Cussing Grandma

When Christian authors make Grandma cuss.
on Aug 26, 2014 · 16 comments

Saving GrandmaBack in 1997 when I worked for a Christian bookstore, the owner expressed his disbelief at how a Christian could write a book filled with cussing. The book in question was Frank Schaeffer’s fictional book, Saving Grandma, the second in a trilogy. It also had a lot of sexual material as well. Confirmed by a review from Amazon:

Most of the humor this time comes from aspects that will make evangelicals raise their eyebrows: Grandma’s profuse swearing, the lampoons of fundamentalist seperatism, and sex, lots of it, sometimes quite explicit (par for the course for a mainstream literary novel–but really hot for an evangelical novel).

I checked the other 31 reviews on Amazon. While the sexual content bothered a few, and several mention the grandmother’s foul mouth, only 1 out of 32 reviews mentions it specifically in a negative way. I was a little surprised. As often as I hear Christians are anti-cussing, I would have expected more than one negative mark on the language issue.

But for my boss, he couldn’t get past how a Christian could write something like that. I’ve heard that sentiment expressed by others as well.

There is a tendency among Christians to associate the morals of the author with his characters, especially if those characters are the good guys.

But only on two sins: sex and cussing.

The protagonist can commit murder, and the reader would not jump to the conclusion that the author approves of murder. The hero can gossip, steal, covet, and readers don’t assume the author does those activities.

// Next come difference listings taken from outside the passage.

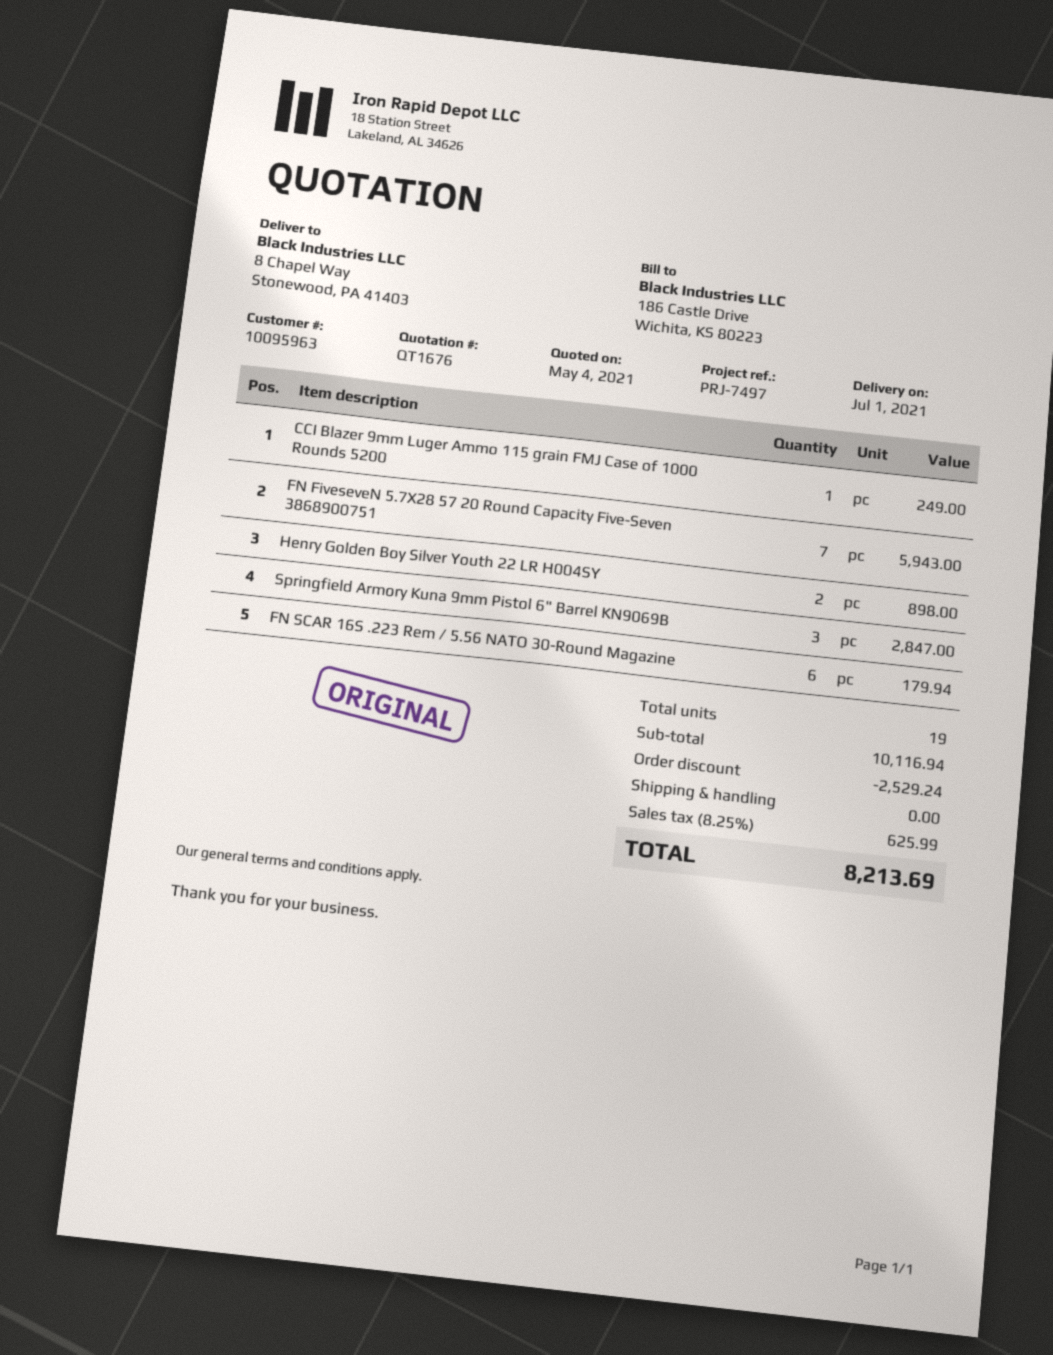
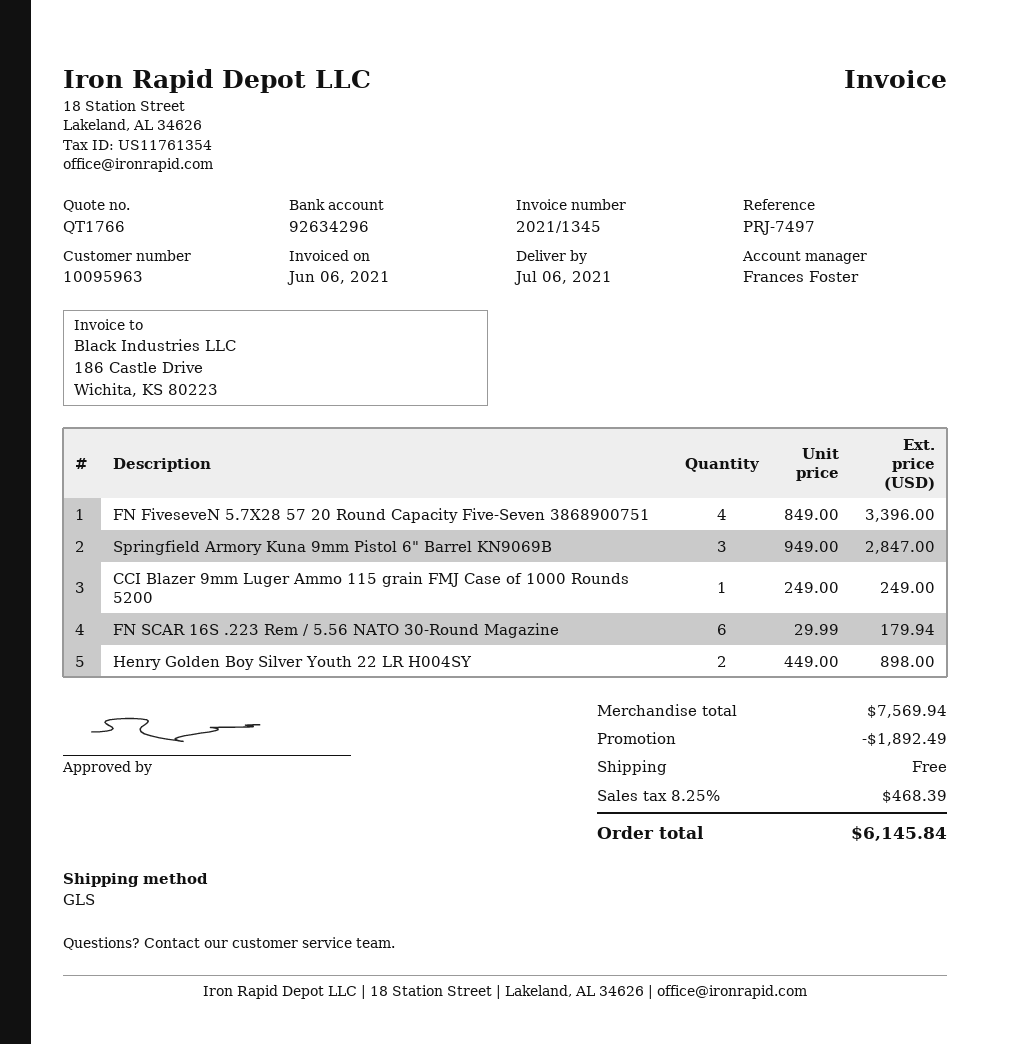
quote number: QT1676 -> QT1766
delivery date: 2021-07-01 -> 2021-07-06
FN FiveseveN 5.7X28 57 20 Round Capacity Five-Seven 3868900751: 7 for 5943.00 -> 4 for 3396.00
subtotal: 10116.94 -> 7569.94
discount: 2529.24 -> 1892.49
tax: 8.25% = 625.99 -> 8.25% = 468.39
total: 8213.69 -> 6145.84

Why primarily those two? Why if a novel contains cussing do some then accuse the author of doing the same and doubt his Christianity?

Here’s my list of why I think people tend to take that view.

Vicarious Participation

People tend to read or write about a lot of those sins and walk away not feeling that they have participated in them. Reading about someone stealing doesn’t arouse desires in most of us to steal something. Not so with sex and cussing.

If reading cuss words makes a reader feel like they are cussing, then how much more the one who wrote those words.

For out of the abundance of the heart the mouth speaketh. (Mat 12:34b)

The characters are fictional. They only exist in the heart and mind of the author. If cuss words hit the page, it must come from the author’s heart.

Other sins are driving the plot in good books. Cussing either is or feels gratuitous.

Yes, there can be times when cussing could be plot related, if not directly, via characterization. But generally, most cussing could be removed and the plot wouldn’t change significantly, if at all.

If it feels gratuitous to the reader, they will perceive it as an author intrusion. They will assume it is there because the author wanted to revel in it rather than being necessary for the story or the character.

Can you think of more?

Sometimes, however, nothing else will work.

As most of you know, I don’t tend to swear much. When I do, it is more as satire than as a serious expletive. I’ve never been much of a cusser.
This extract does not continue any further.